Great opportunity to have him take the photos. I know he is very good and he didn't disappoint on your beauty. Nice job and thanks for sharing them.


----------



## kitten_Val (Apr 25, 2007)

I bet he photoshoped the pics! Lol! Just kidding.

Very, very nice pics!


----------



## PaintsTheWorld (Apr 24, 2009)

kitten_Val said:


> I bet he photoshoped the pics! Lol! Just kidding.
> 
> Very, very nice pics!



Um no, he didnt photoshop them, we were there when he put them on his computer and when he put them on a disk, haha.


----------



## JustDressageIt (Oct 4, 2007)

Wow, he does amazing work. Very nice!


----------



## Jubilee Rose (May 28, 2008)

Wow. Simply gorgeous! I am so jealous... he does amazing photography.


----------



## mudypony (Jan 30, 2008)

I'm so jealous!!! That is like a dream come true for me! More pics please!!!


----------



## Curly_Horse_CMT (Jun 8, 2008)

Thats awesome! Did you just contact him and ask him and he agreed? Your paint is striking, I have always loved overos


----------



## PaintsTheWorld (Apr 24, 2009)

mudypony said:


> I'm so jealous!!! That is like a dream come true for me! More pics please!!!

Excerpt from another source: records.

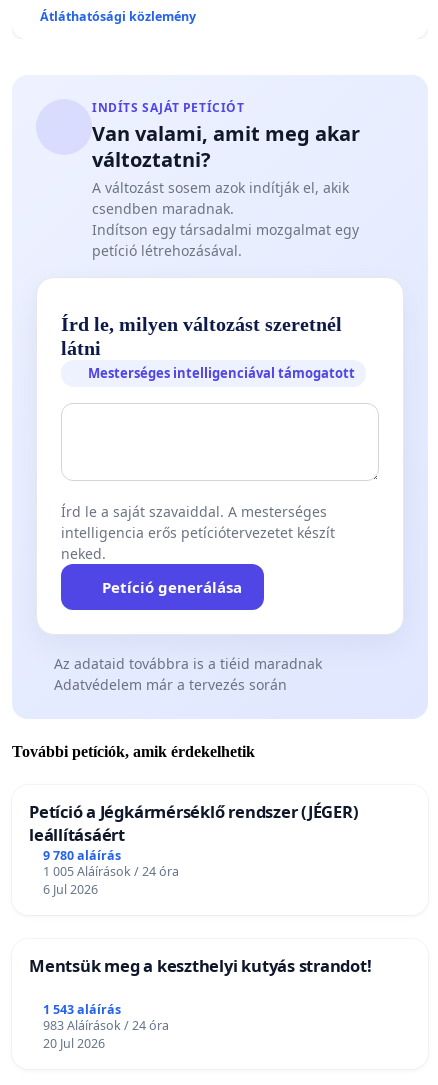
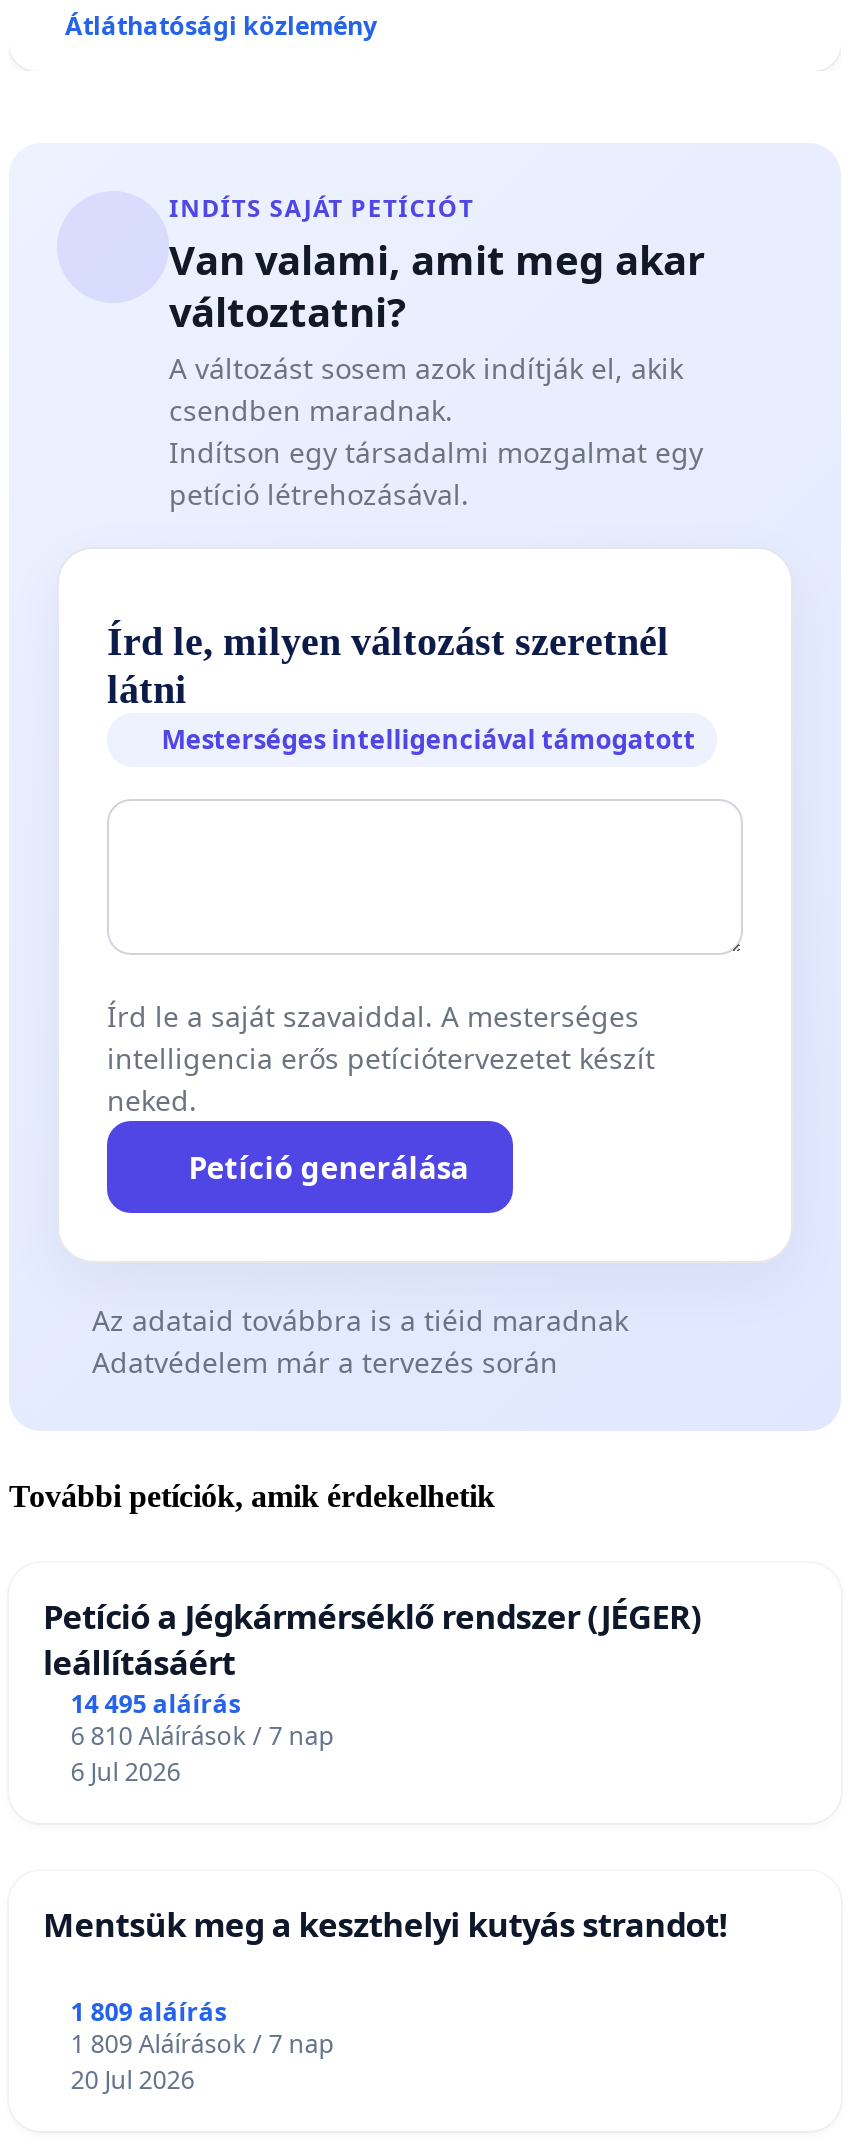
- 9 780 aláírás
+ 14 495 aláírás

- 1 005 Aláírások / 24 óra
+ 6 810 Aláírások / 7 nap

- 1 543 aláírás
+ 1 809 aláírás

- 983 Aláírások / 24 óra
+ 1 809 Aláírások / 7 nap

What is a dream come true?


----------



## mudypony (Jan 30, 2008)

Having Bob Langrish come photograph my horse. That would be amazing!


----------



## Aliboo (Jun 20, 2008)

I adore his work!


----------



## PaintedHooves (Sep 29, 2008)

What stunning photos! Your horse is so gorgeous, I love her coloring.


----------



## SallyJane (Feb 9, 2009)

Wow! Your horse is stunning and that guyis great photographer!


----------



## jwhisperj (Sep 11, 2007)

beautiful you lucky kid!!


----------



## PaintsTheWorld (Apr 24, 2009)

jwhisperj said:


> beautiful you lucky kid!!


haha..i know! i just went out and saw him tonight (havnt seen him in a week!) and he gave me kisses and he was soo cute!!


----------



## Rissa (Feb 10, 2009)

Wow, what did THAT run you?

Those photos are amazing, and your horse is WOW. Fantastic stuff. I've been compared to Bob in the past. I could only WISH!

Nice work.  I want him to come out and take pictures of my pony!


----------



## cowgirl4jesus94 (Jun 14, 2008)

woah! sweet! he just agreed to come out and take some pics.
how much does he charge?


----------



## my2geldings (Feb 18, 2008)

I used to get his calendars every year. He does some really nice work.


----------